There's a good reason for doing this thread-per-function-call thing, at least in special circumstances. Remember how Tornado's supposed to handle great wads of data in addition to heavy threading? Well, ponder this (ignore the horrid language syntax)

Declare Variable Vector foo = [1, 2, 3]
Declare Variable Vector bar
Declare Function Scalar xyzzy(Scalar)
bar = xyzzy(foo):iterate

What I'm trying for, awkwardly, is to note we've got a function xyzzy which takes a scalar value and returns a scalar value. We've called it with a vector, and stuffed the return into a vector. That's look wrong except for that :iterate thing there. That's supposed to indicate that, since the parameter's a vector, we actually call the function once for each element of the vector and aggregate the results. If we spawn a thread per function call... well, that could be interesting there. Yeah, in a single core single CPU system it's probably not much of a win, but... in a system with more than one CPU core handy, that could be really interesting. (Like if you've an SMP system, or one of the dual-core systems that are out, or better yet a multi-chip multi-core system -- one of those dual-CPU quad-core desktop systems people are making noises about for 2007, say)

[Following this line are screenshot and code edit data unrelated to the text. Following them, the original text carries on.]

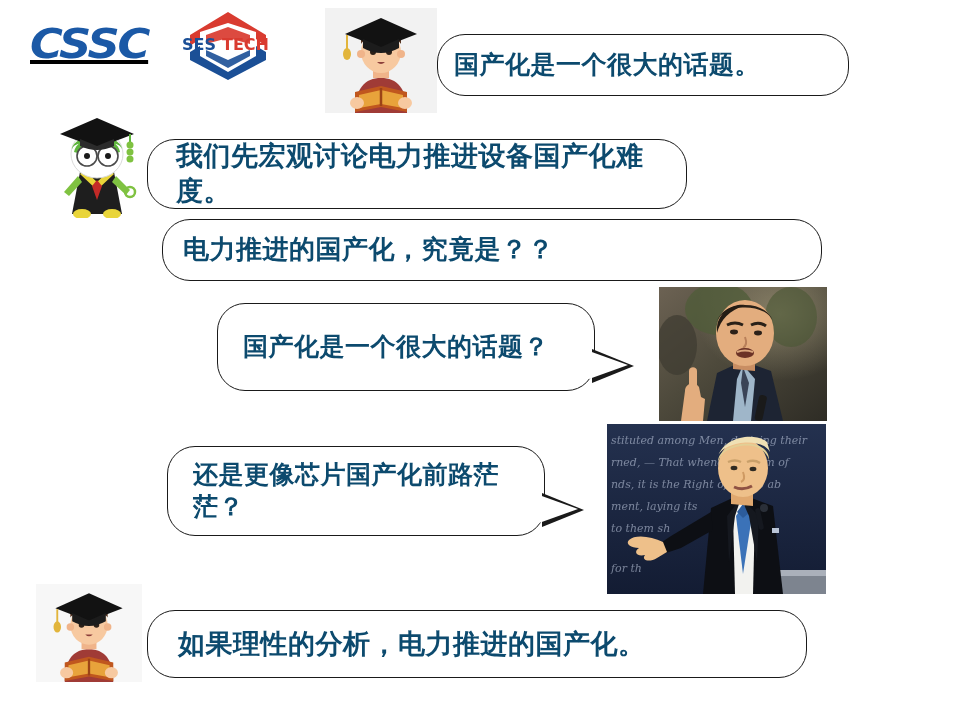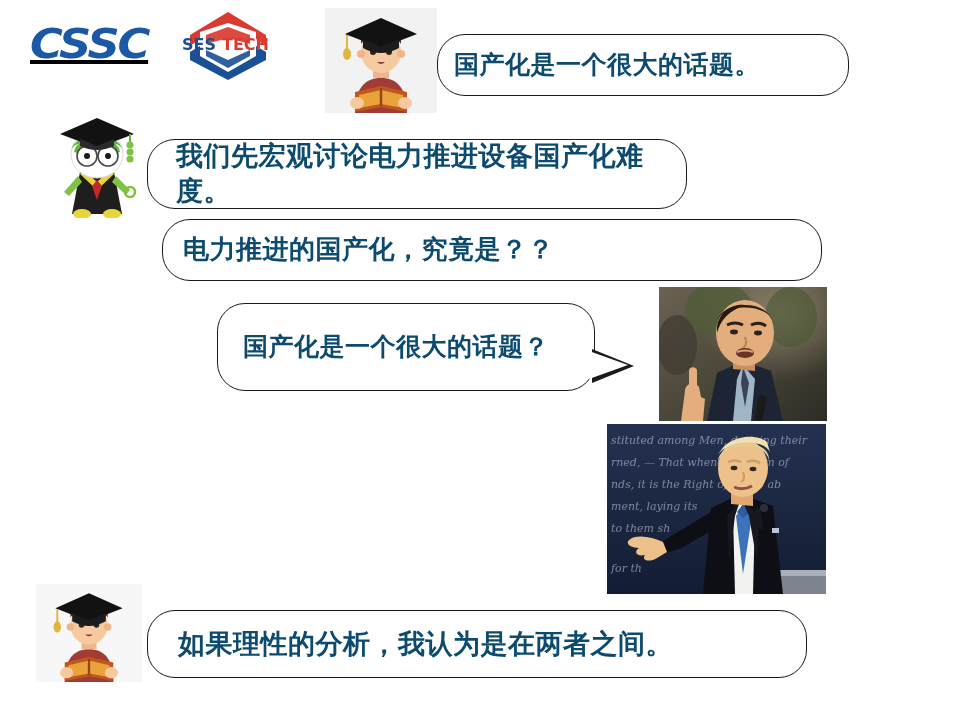"还是更像芯片国产化前路茫茫？" div.bubble { html: none -> <div> <span>还是更像芯片国产化前路茫茫？</span> <span></span> </div> }
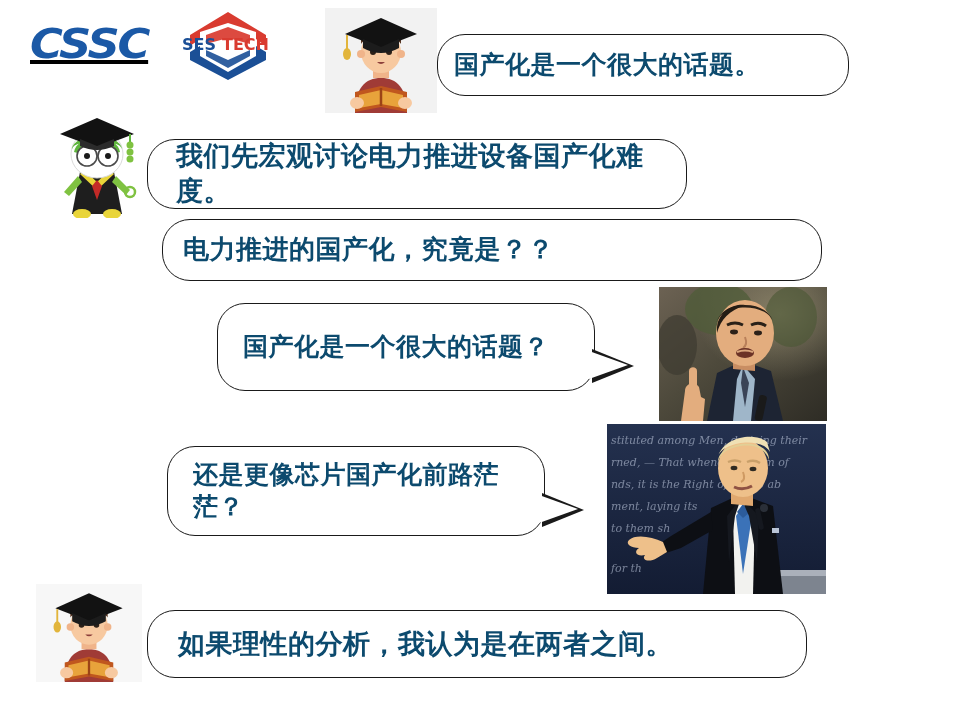"如果理性的分析，我认为是在两者之间。" span.txt { text: 我认为是在两者之间 -> 电力推进的国产化 }
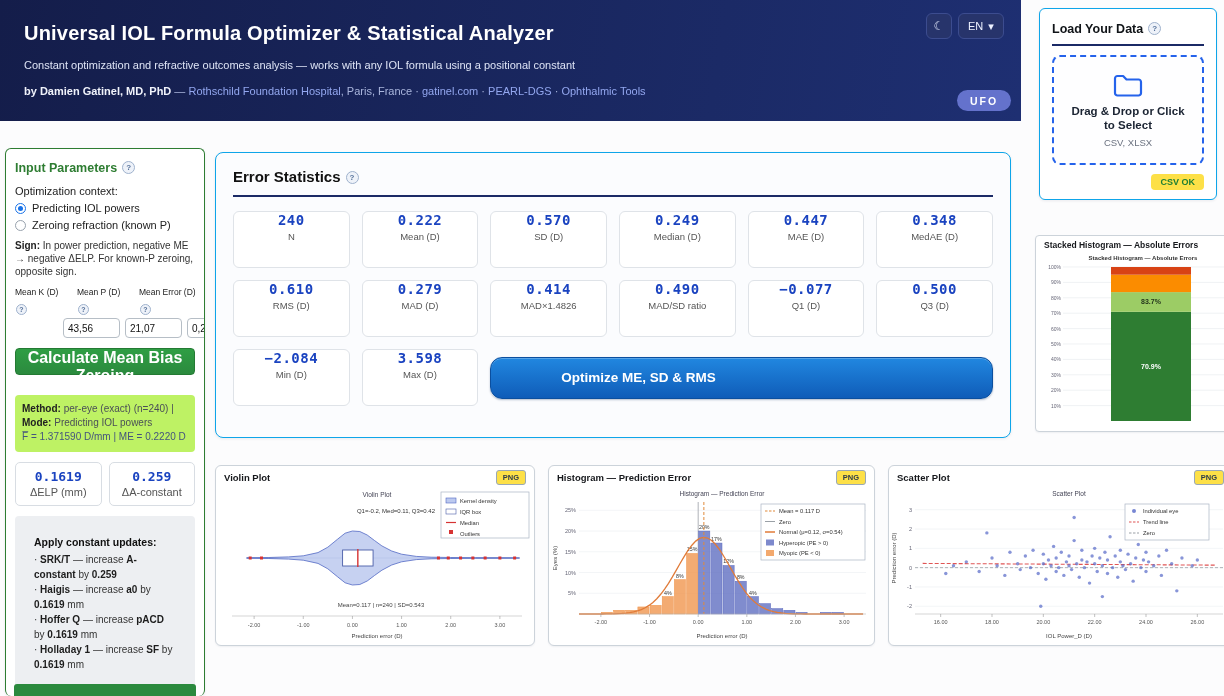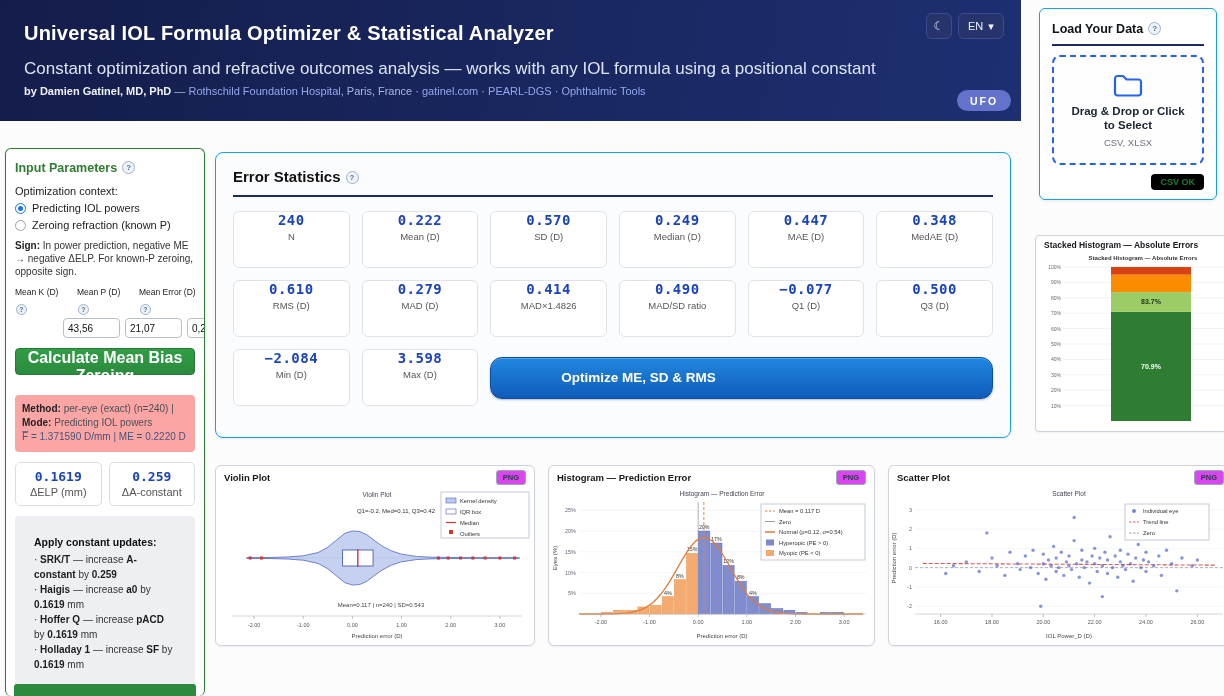"Constant optimization and refractive" #header .subtitle { font-size: 17px -> 11px }
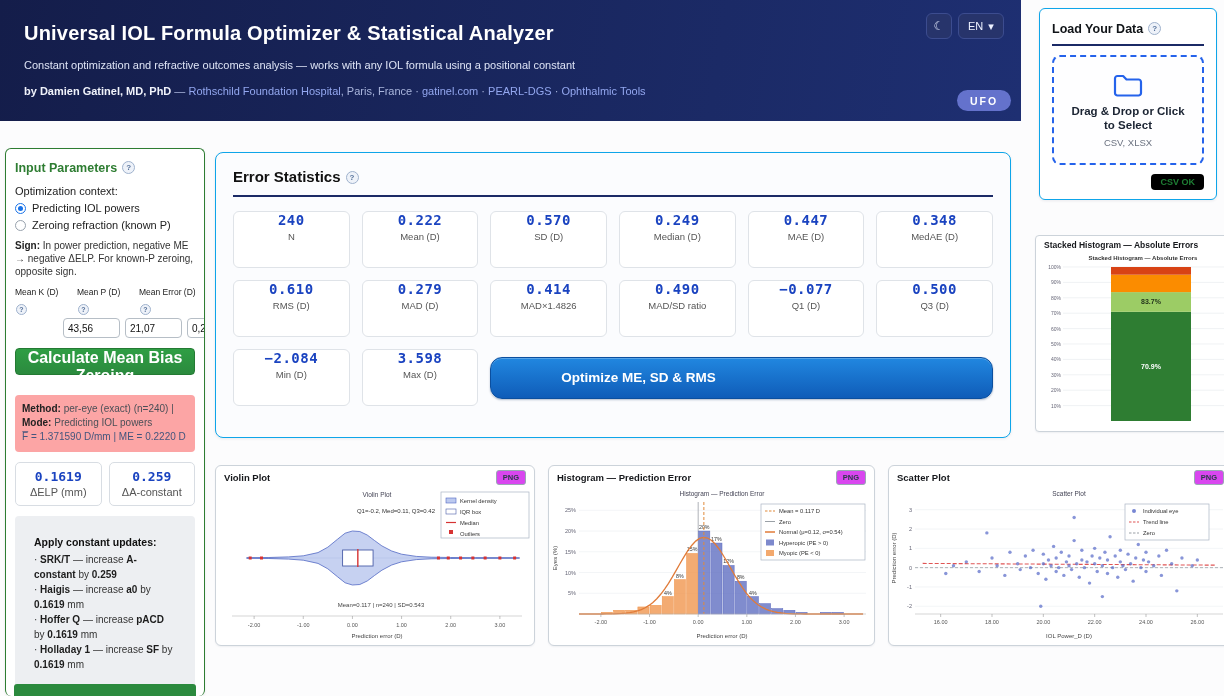"CSV OK" .csv-ok { background: #000000 -> #fde047 }
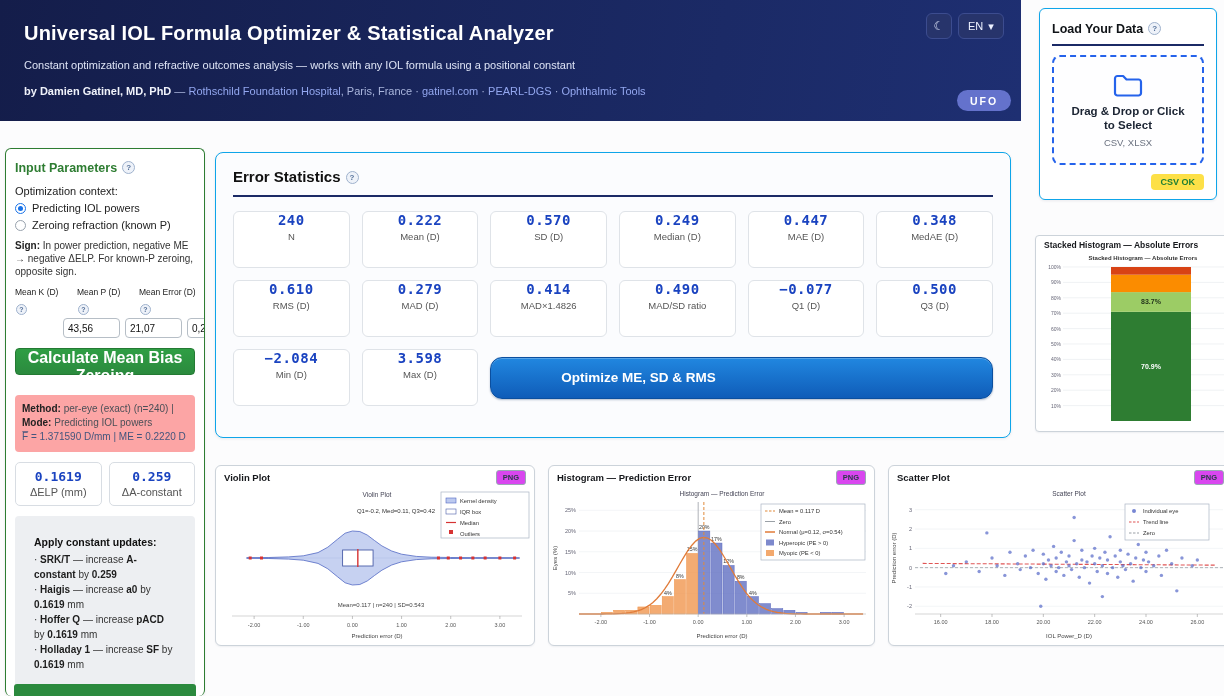"Method: per-eye (exact) (n=240) |" .method-box { background: #fca5a5 -> #bef264 }
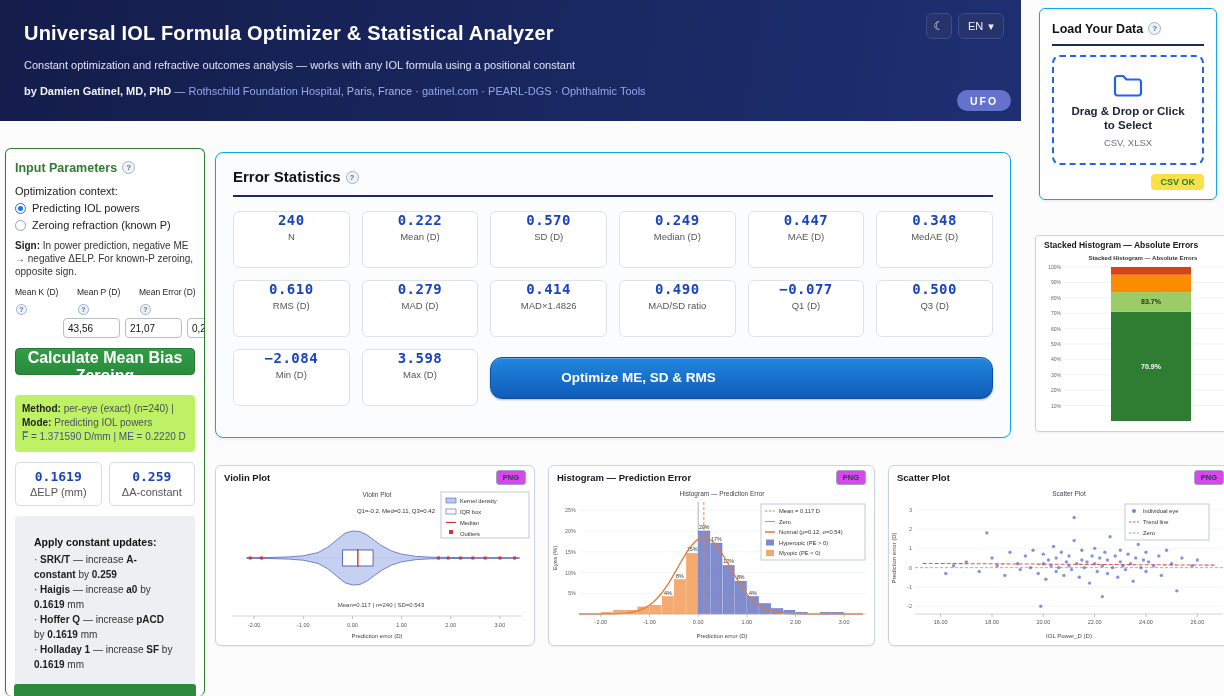"PNG" .png-btn { background: #d946ef -> #fde047 }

This is where things get interesting, definitely. There's more fun to be had, too, if you want fancy -- like, for example:

Declare Variable Vector foo = [1, 2, 3]
Declare Variable Vector bar = [1, 2, 3]
Declare Variable Vector baz
Declare Variable Vector plugh
Declare Function Scalar xyzzy(Scalar, Scalar)
baz = xyzzy(foo, bar):iterate
plugh = xyzzy(foo, bar):permute

The first call to xyzzy would iterate through the two vectors -- first call would have (1,1), the second (2,2), the third (3,3). The second call, the one marked permute, would instead call xyzzy nine times, with all the different permutations of the elements of the two vectors. Yeah, permutation explodes out the thread set pretty badly with large vectors, but of course these are all virtual threads, since we don't have to actually spawn them, just make it look like we did.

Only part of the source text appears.